Colisão no LHC reforça quarks como partículas elementares sem estrutura interna
O detector CMS, no Grande Colisor de Hádrons do CERN, analisou colisões de prótons e não encontrou indícios de estrutura interna nos quarks. A pesquisa usou dados da segunda fase de operação do LHC e testou escalas até 10⁻²⁰ metros. Os resultados reforçam o modelo atual da física de partículas.
Os quarks formam prótons e nêutrons, que por sua vez compõem a matéria comum. A teoria os descreve como partículas pontuais, sem partes menores. Experimentos anteriores já confirmaram essa visão, mas a busca por camadas mais profundas continua. O novo estudo avança o limite de observação.
Rutherford guiou método atual de investigação
O experimento segue o princípio usado por Ernest Rutherford em 1911. Ele bombardeou uma folha de ouro com partículas alfa e observou ângulos de dispersão. A maioria atravessava direto, mas algumas ricocheteavam. Isso revelou o núcleo atômico concentrado no centro.

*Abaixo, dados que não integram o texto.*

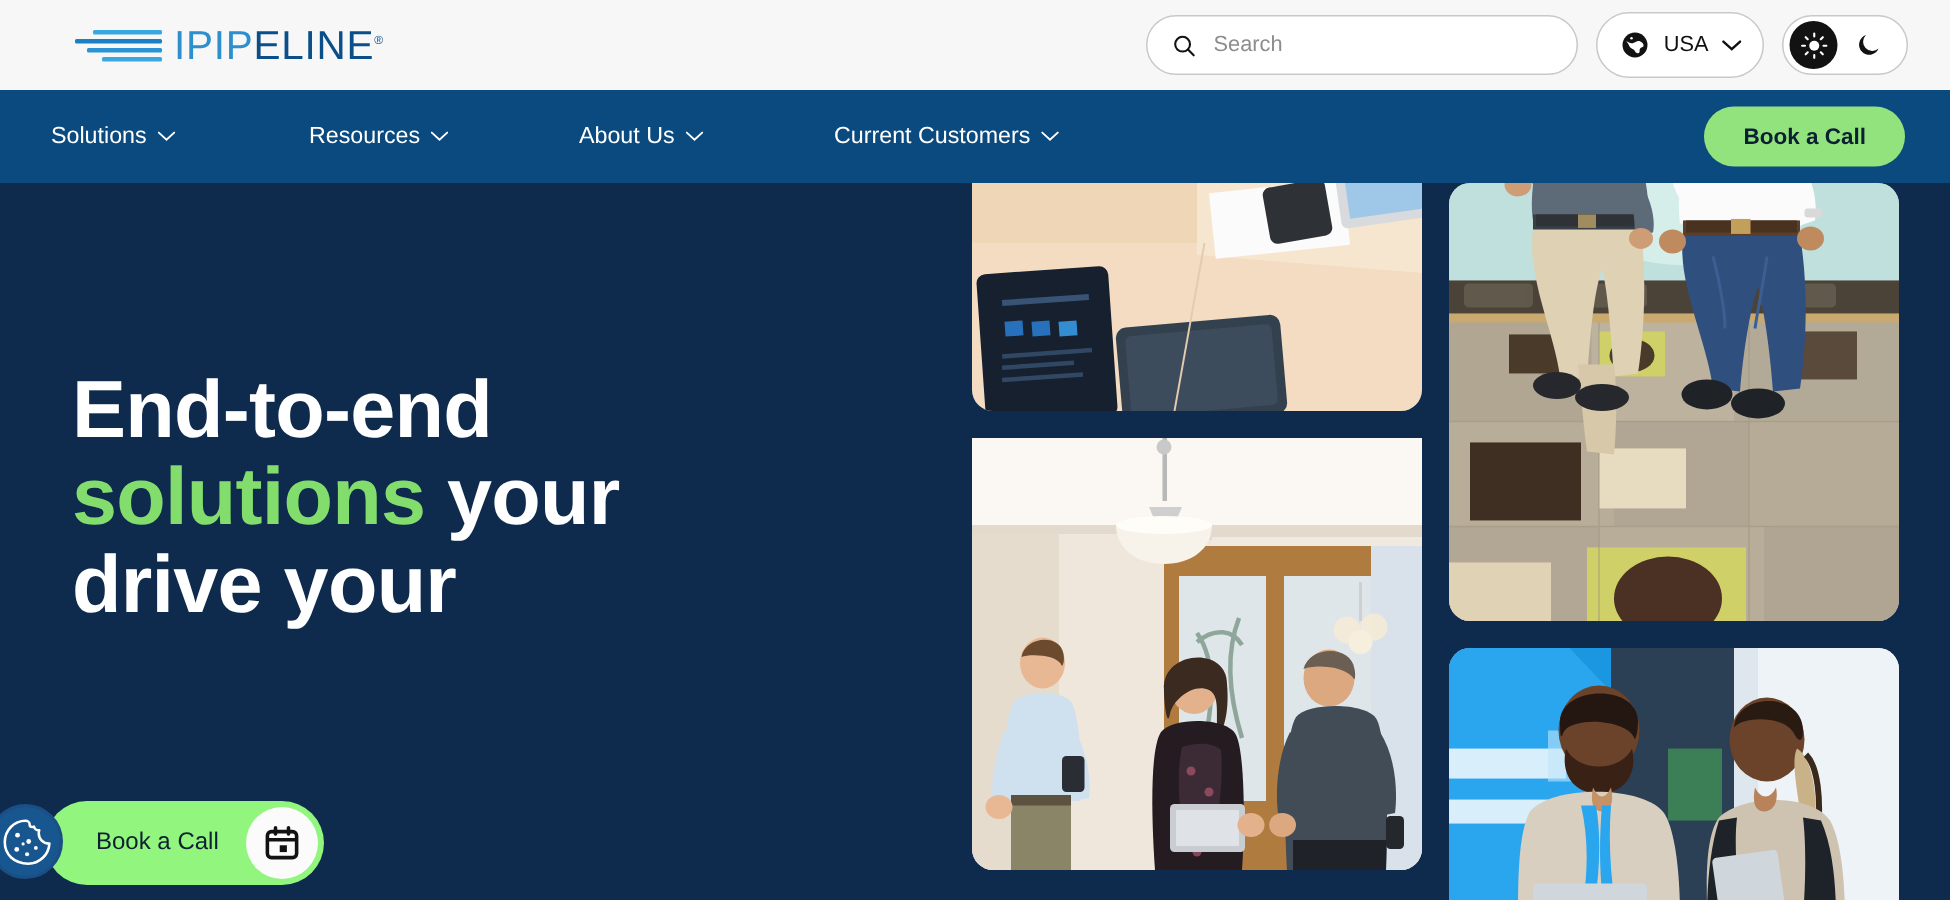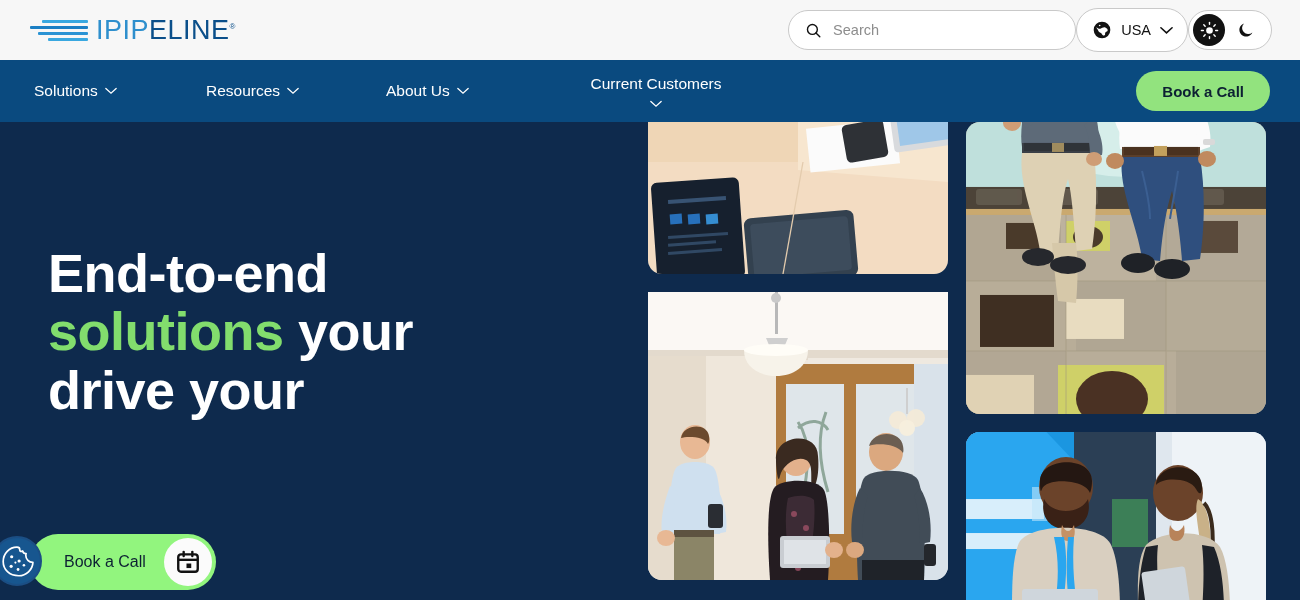"IPIPELINE®" .top-header { padding: 0 28px 0 24px -> 0 28px 0 44px }
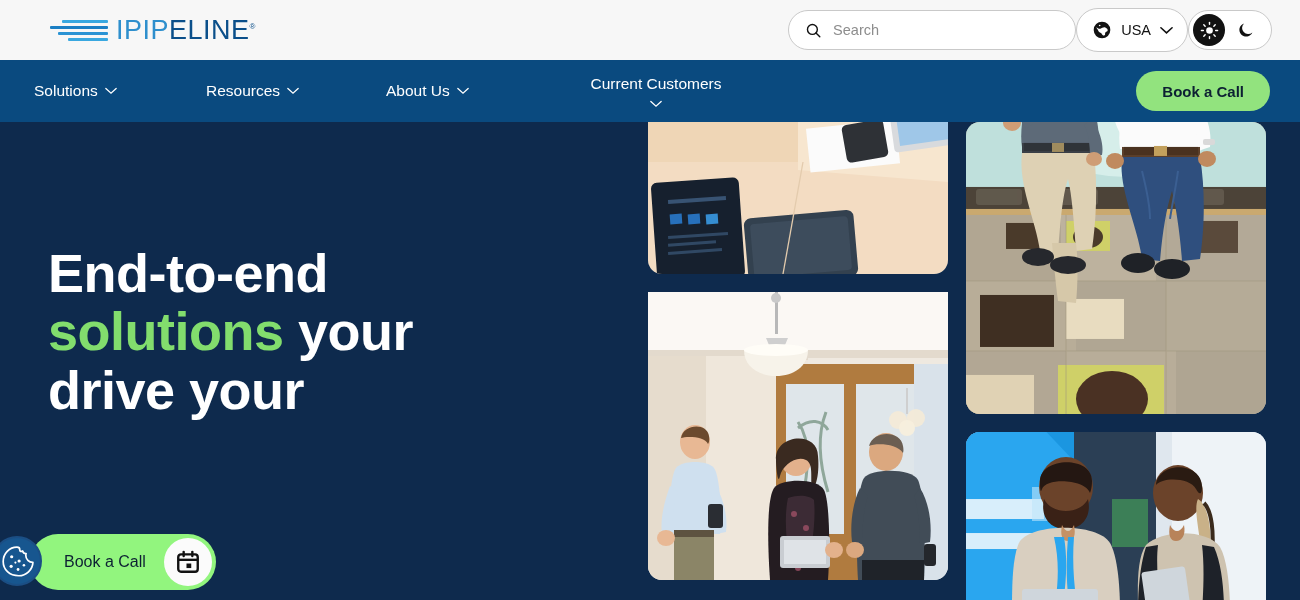"Search" .header-right { gap: none -> 12px }
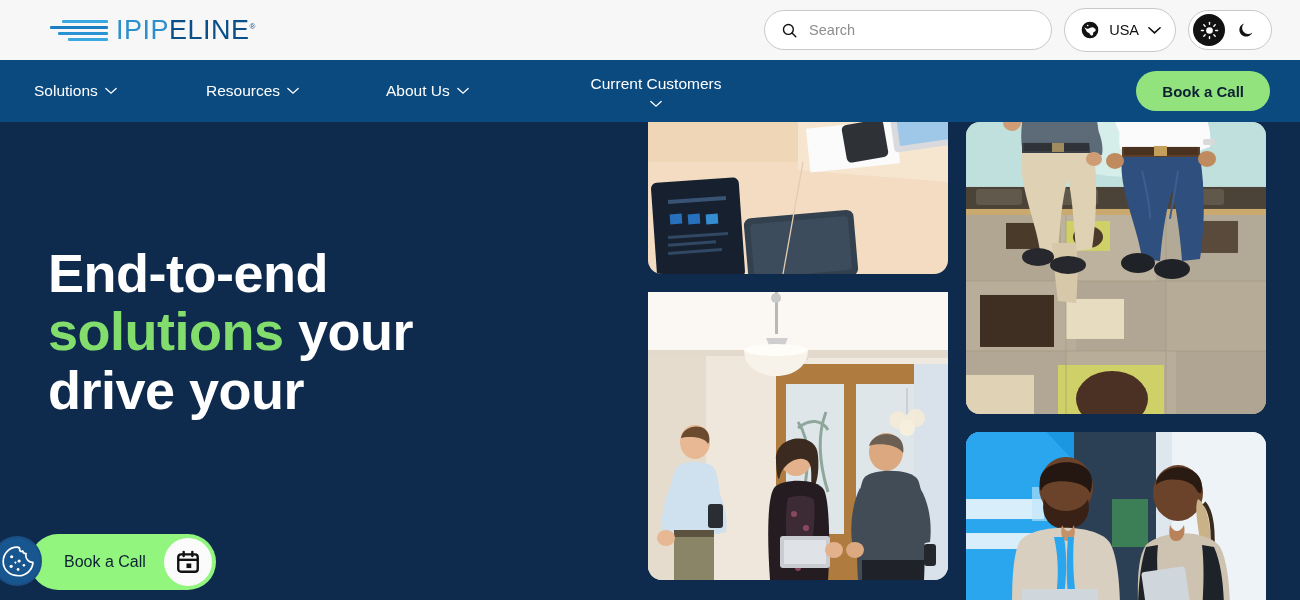"Current Customers" .nav-item:nth-child(4) { flex-direction: column -> none }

No LHC, colisões de prótons rompem esses prótons em quarks. Os quarks saem como jatos de partículas. O CMS mede a distribuição de ângulos entre esses jatos. Se os quarks tivessem estrutura interna, a forma dos jatos mudaria em certas energias. Os dados coletados não mostram esse desvio significativo.
A equipe examinou mais de um milhão de eventos. As distribuições de ângulos batem com as previsões do Modelo Padrão para partículas pontuais. Pequenas diferenças aparecem em faixas de massa altas, mas ficam dentro das incertezas estatísticas e sistemáticas.
Análise usa 138 fb⁻¹ de dados a 13 TeV
O estudo baseia-se em colisões a 13 teraelétrons-volt. A luminosidade integrada chega a 138 fb⁻¹. Os pesquisadores corrigiram efeitos do detector e compararam com cálculos de QCD perturbativa em ordem NNLO, mais correções eletrofracas NLO.
- Distribuições angulares normalizadas em várias faixas de massa de di-jatos
- Comparação direta com cenários de quarks compostos
- Limites em interações de contato entre quarks
- Restrições a dimensões extras, buracos negros quânticos e mediadores de matéria escura
Os limites mais rigorosos até agora excluem quarks compostos acima de certas escalas de energia. No modelo de referência com quarks de mão esquerda, o limite chega a 37 TeV para interferência construtiva.
Quarks seguem como blocos fundamentais
A física já passou por várias revoluções. Átomos eram indivisíveis até a descoberta do núcleo. Prótons e nêutrons pareciam elementares até a confirmação dos quarks em 1968 no SLAC. Agora, o CMS empurra o teste para distâncias mil vezes menores que o tamanho do próton.
Mesmo sem sinal de subestrutura, os cientistas não descartam possibilidades em escalas ainda menores. O experimento atual limita estruturas maiores que 10⁻²⁰ m. Isso equivale a cerca de um centésimo de milésimo do diâmetro de um próton.
O resultado também restringe outros fenômenos além do Modelo Padrão. Acoplamentos anômalos de glúons, partículas tipo áxion e mediadores de matéria escura recebem limites mais apertados. A análise cobre vários modelos teóricos em uma única publicação.
Futuro do LHC trará mais precisão
A terceira fase de operação do LHC já coleta novos dados. A atualização HiLumi LHC, prevista para 2030, aumentará drasticamente a taxa de colisões. Com mais estatística, os pesquisadores reduzirão incertezas na medida do ângulo de espalhamento.
Medições mais precisas podem revelar desvios sutis ou confirmar ainda mais o comportamento pontual dos quarks. O CMS planeja continuar a busca por sinais de nova física em distribuições de jatos.
A matéria comum ao nosso redor depende dessas partículas. Qualquer descoberta sobre sua composição afetaria a compreensão do universo, incluindo questões como matéria escura e unificação de forças. Por enquanto, os quarks mantêm sua posição como partículas elementares.
Os cientistas destacam que a ausência de evidência não prova ausência definitiva. Experimentos futuros com energias maiores ou técnicas diferentes podem explorar distâncias ainda menores. O LHC permanece a principal ferramenta para essa fronteira.